A un certo punto il treno fa una sosta in un punto particolare, per permetterci di godere lo spettacolo di una enorme cascata che cade a picco proprio a pochi metri dal treno.
Siccome l’interno del vagone era caldo, mi ero piano piano tolta i vari strati fino ad arrivare alla camicia. Questo richiamo mi coglie inaspettata e tutti ci affrettiamo a scendere.
Sorpresa ! Temperatura – 7° come Bolzano e, di fronte, una stupefacente cascata a due balze che sembra caderti addosso….gli spruzzi sono tali che ci raggiungono portati dal vento…simpatici ma gelidi. Il frastuono è enorme.
Sarebbe stato magnifico godere un po’ di quello splendore, ma il tempo di uno scatto è sufficiente a impedirmi di diventare una statua di ghiaccio.
Rientriamo tutti ridendo per il bello scherzo che ci hanno combinato, mezzi infreddoliti e umidi.
Il mio vicino giapponese poggia il libro di fiabe e, quando il treno riparte, si alza e tranquillamente scatta la sua brava foto dal finestrino.
Questo sì che è un ganzo, ci ha fregati tutti……fantasia tanta ma anche cervello. Niente freddo, tutto composto e senza schizzi d’acqua. Ci guardiamo e scoppiamo a ridere. E’ come se gli dicessi “Sei un bel furbo amico !”.
Dopo due ore c’è un cambio di treno. A questo punto arriva il crollo….mi sono svegliata alle cinque del mattino e ora non vedo l’ora di arrivare. Passano altre due ore in cui sonnecchio e mi riposo, anche perché il bellissimo ghiacciaio di Voss che costeggia i binari e mostra per chilometri chiazze di neve, come la pelle di un leopardo, purtroppo è dal lato opposto al mio finestrino. E’ come quando si sceglie la fila sbagliata.
Ma forse non è un male, perché questo mi permette di riposare un po’ in questo tratto finale.

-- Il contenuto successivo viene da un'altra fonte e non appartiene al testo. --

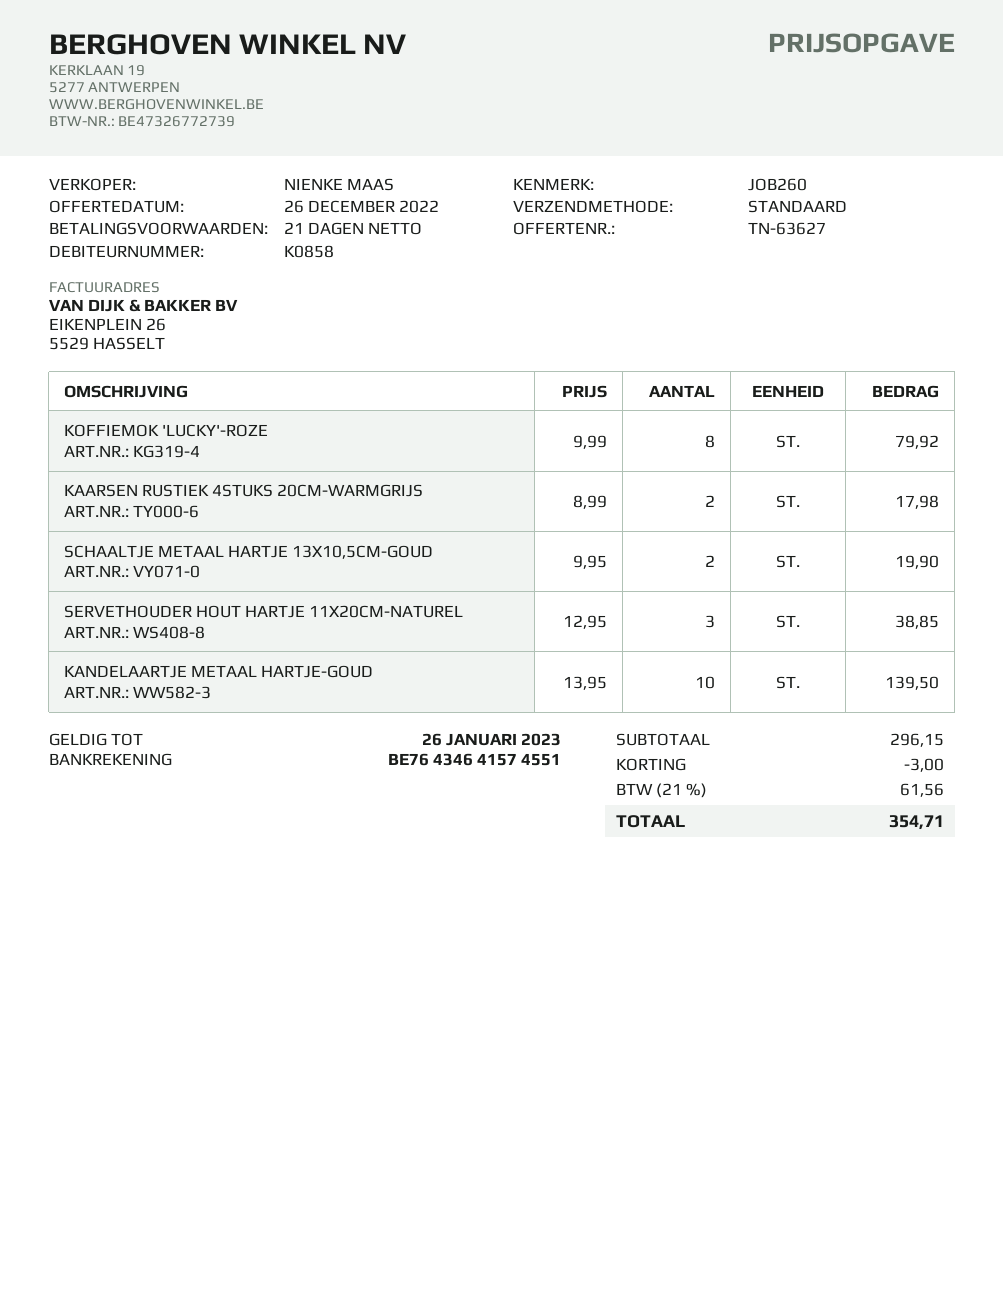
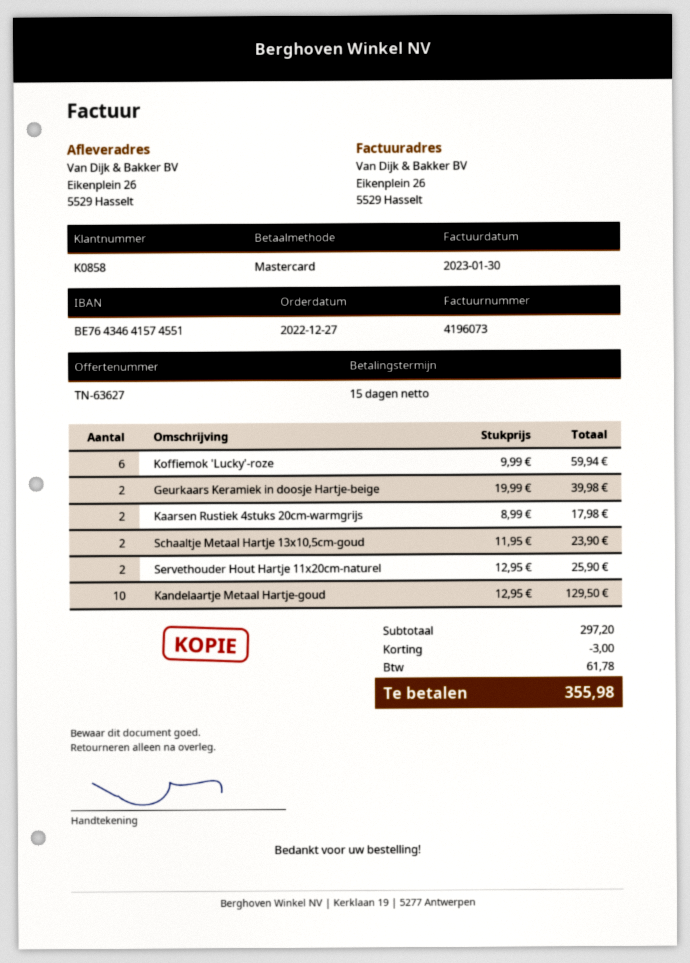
payment terms: 21 days -> 15 days
KOFFIEMOK 'LUCKY'-ROZE: 8 x 9.99 = 79.92 -> 6 x 9.99 = 59.94
SCHAALTJE METAAL HARTJE 13X10,5CM-GOUD: 2 x 9.95 = 19.90 -> 2 x 11.95 = 23.90
SERVETHOUDER HOUT HARTJE 11X20CM-NATUREL: 3 x 12.95 = 38.85 -> 2 x 12.95 = 25.90
KANDELAARTJE METAAL HARTJE-GOUD: 10 x 13.95 = 139.50 -> 10 x 12.95 = 129.50
Geurkaars Keramiek in doosje Hartje-beige: none -> 2 x 19.99 = 39.98
subtotal: 296.15 -> 297.20
tax: 61.56 -> 61.78
total: 354.71 -> 355.98

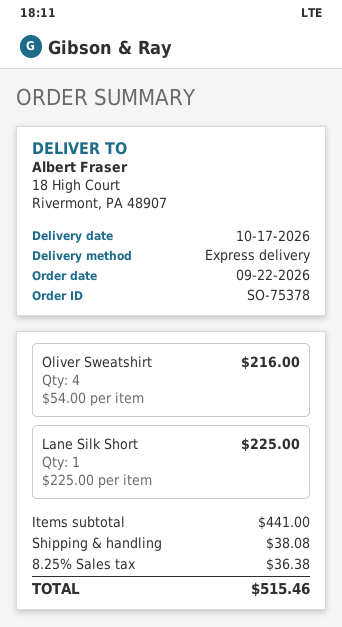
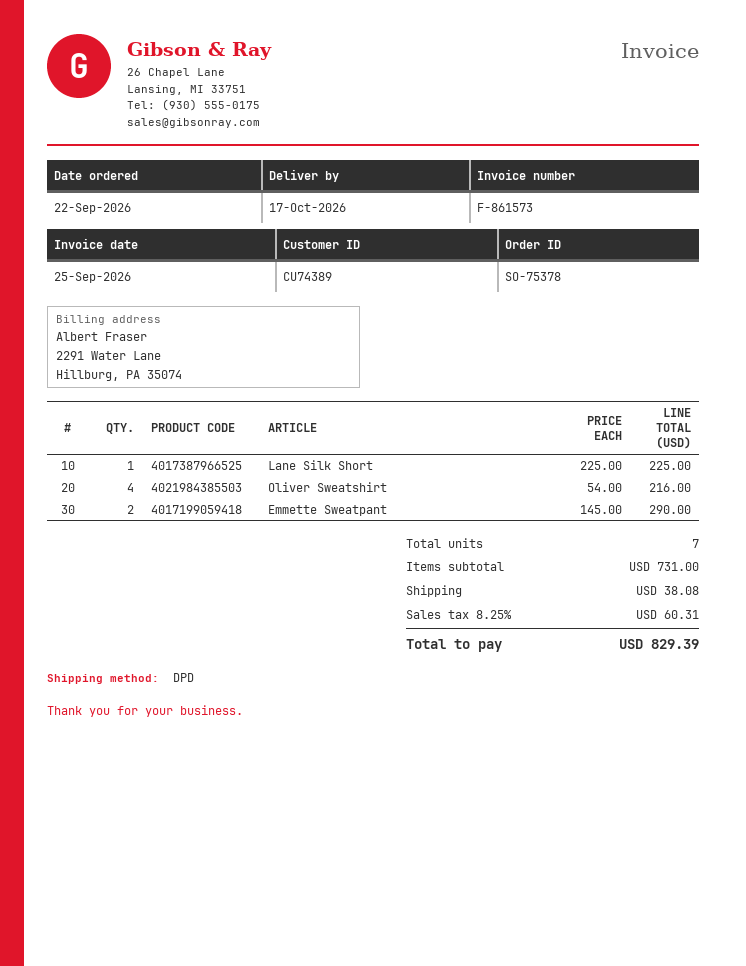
shipping method: express -> DPD
Emmette Sweatpant: none -> 2 x 145.00 = 290.00
subtotal: 441.00 -> 731.00
tax: 8.25% = 36.38 -> 8.25% = 60.31
total: 515.46 -> 829.39

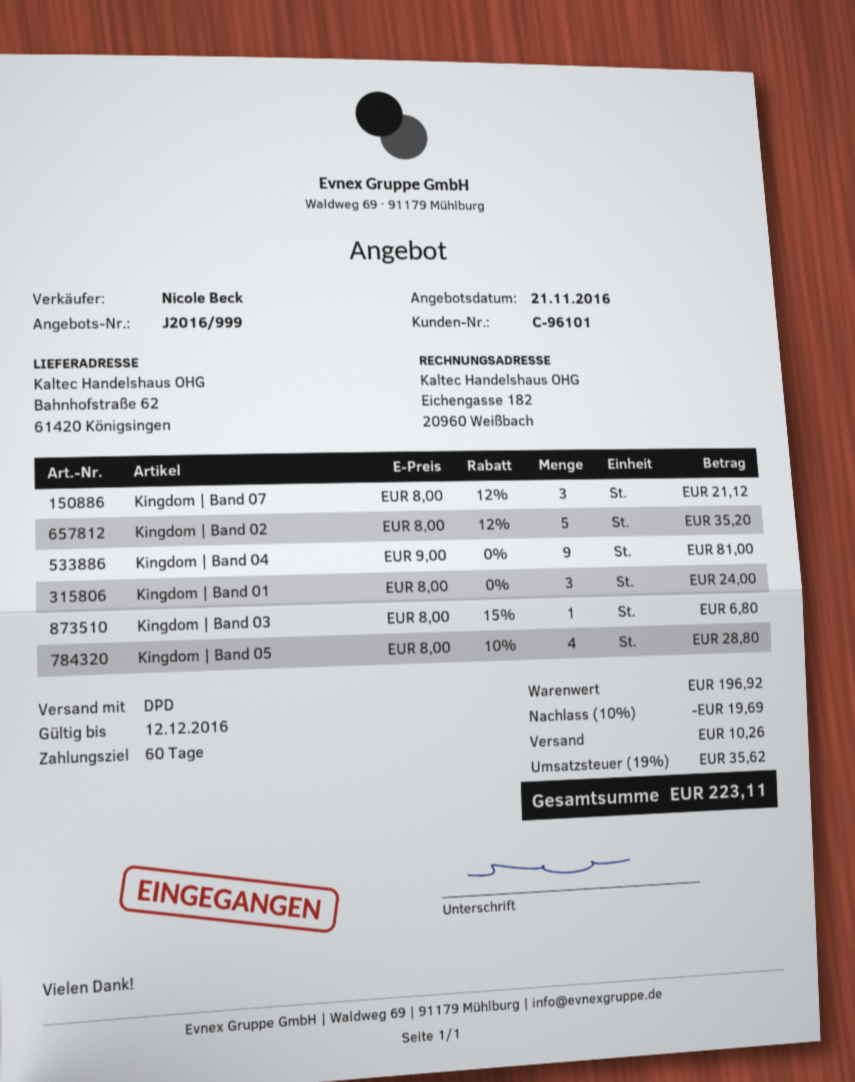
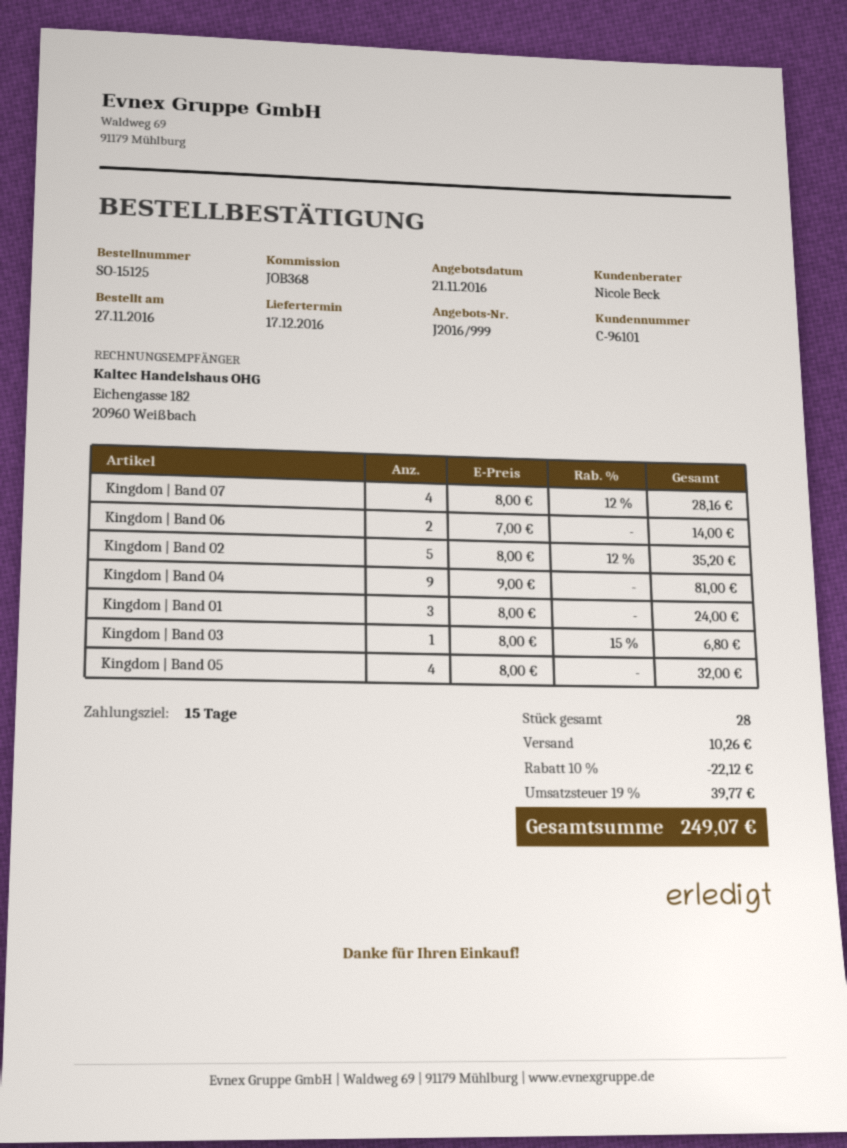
payment terms: 60 days -> 15 days
Kingdom | Band 07: 3 x 8.00 - 12% = 21.12 -> 4 x 8.00 - 12% = 28.16
Kingdom | Band 05: 4 x 8.00 - 10% = 28.80 -> 4 x 8.00 = 32.00
Kingdom | Band 06: none -> 2 x 7.00 = 14.00
discount: 10% = 19.69 -> 10% = 22.12
tax: 19% = 35.62 -> 19% = 39.77
total: 223.11 -> 249.07

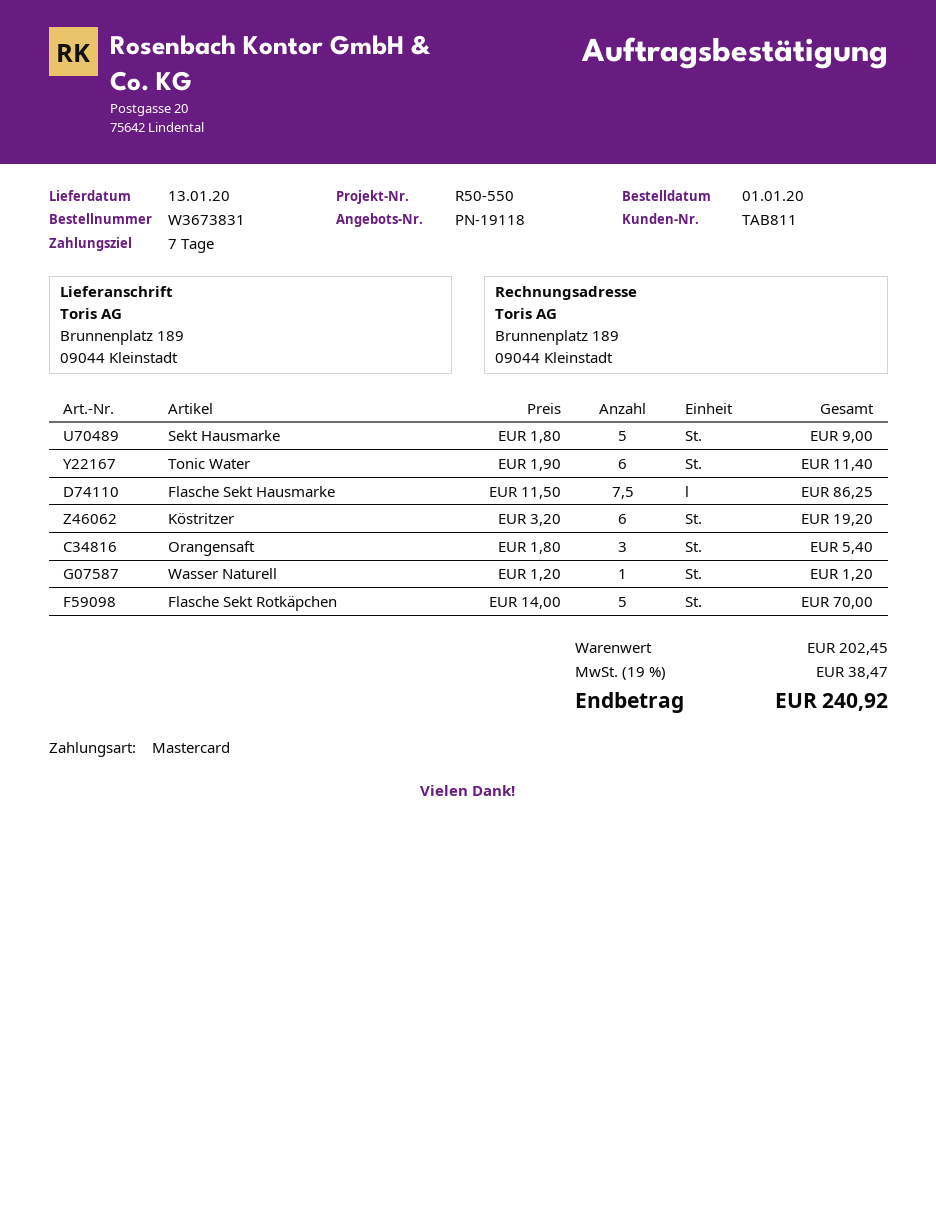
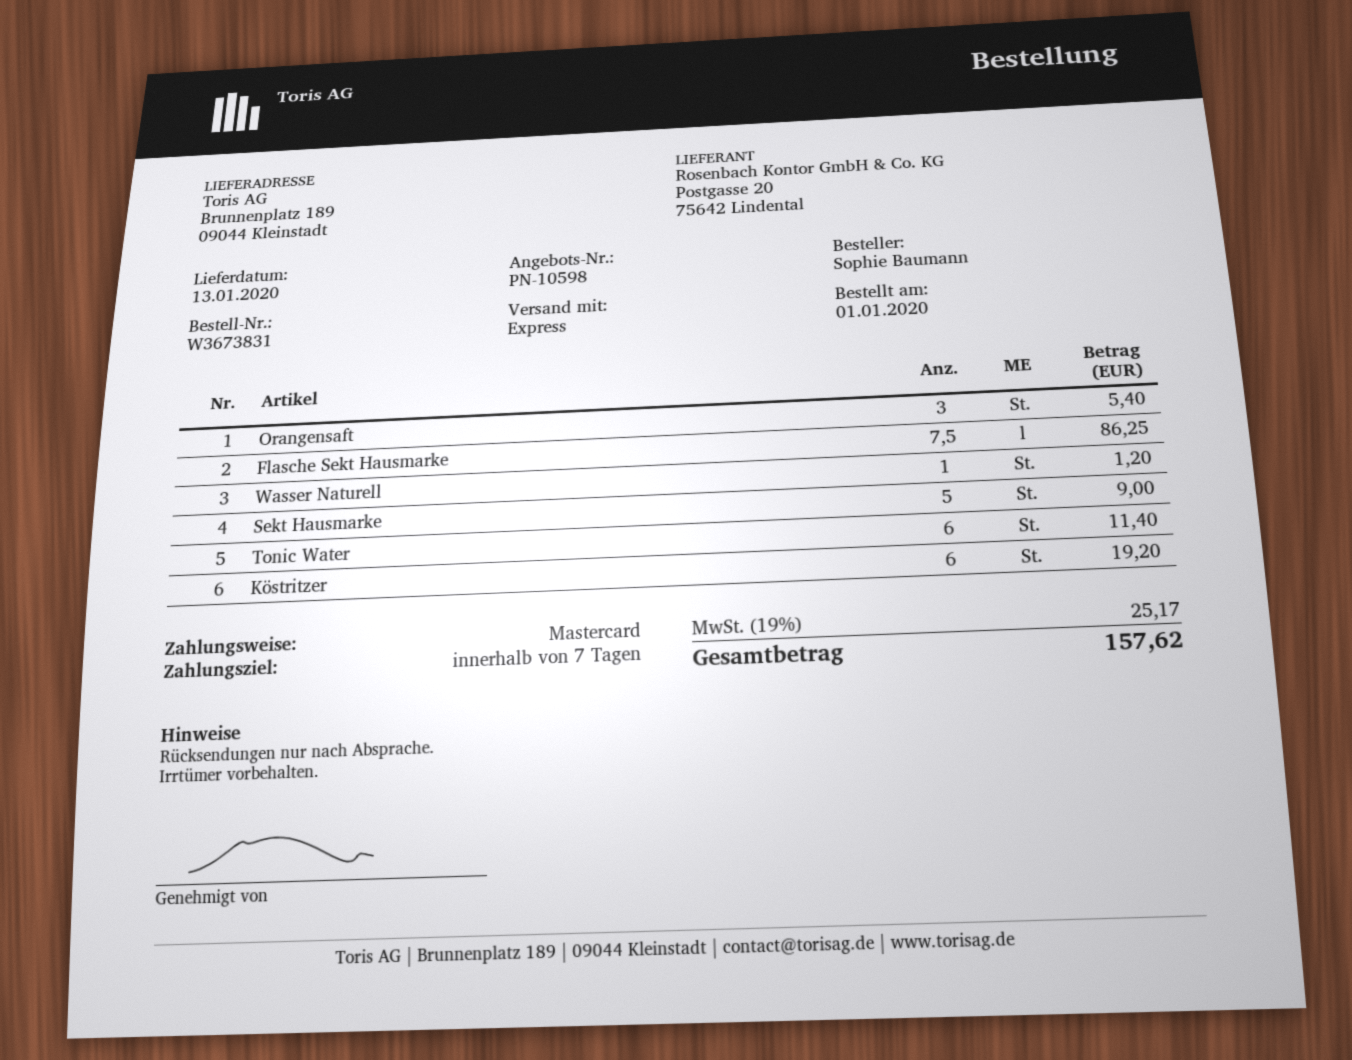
quote number: PN-19118 -> PN-10598
Flasche Sekt Rotkäpchen: 5 for 70.00 -> none
tax: 19% = 38.47 -> 19% = 25.17
total: 240.92 -> 157.62

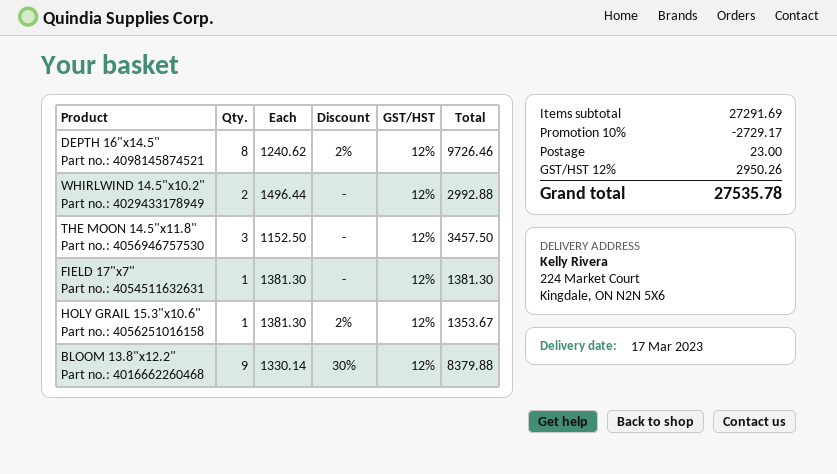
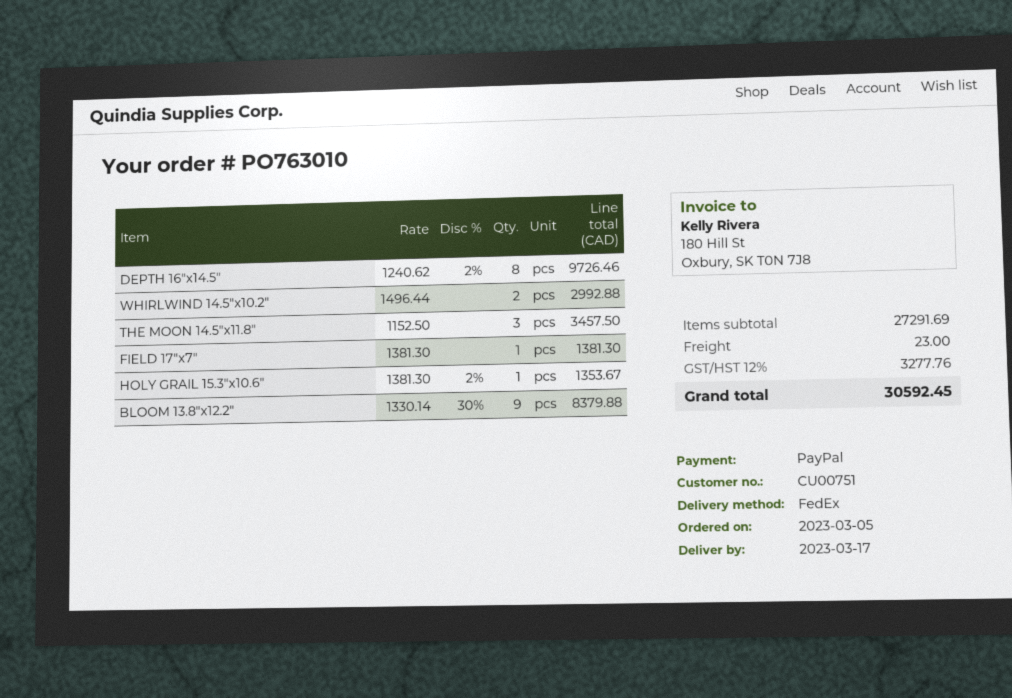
discount: 10% = 2729.17 -> none
tax: 12% = 2950.26 -> 12% = 3277.76
total: 27535.78 -> 30592.45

All’arrivo a Bergen, mentre trascino la piccola valigia, sulle sue ruote…..mi sento chiamare….e mi accorgo che la striscia di stoffa che usavo per avvolgerla si è srotolata e mi segue come una lunga coda strascicante di circa due metri.
E’ uno degli stranieri, compagni di avventura fin dall’inizio che mi insegue sorridente e mi avvisa del buffo guaio. Lo ringrazio con calore.
“Good luck” – è il suo saluto – “Buona fortuna”.
Non è bellissimo ? Non ci conosciamo nemmeno. Mi colpisce molto, sono quasi commossa.
Il giorno dopo – domenica – tutti i programmi saltano clamorosamente, sia per il brutto tempo, che per le condizioni pietose dei miei muscoli indolenziti.
Questi due giorni sono stati così intensi ed emozionanti che ho esaurito la mia riserva di energie (se così vogliamo chiamarle). Insomma la spia segna rosso e devo fermarmi. La giornata scorre un po’ noiosa e sonnecchiante.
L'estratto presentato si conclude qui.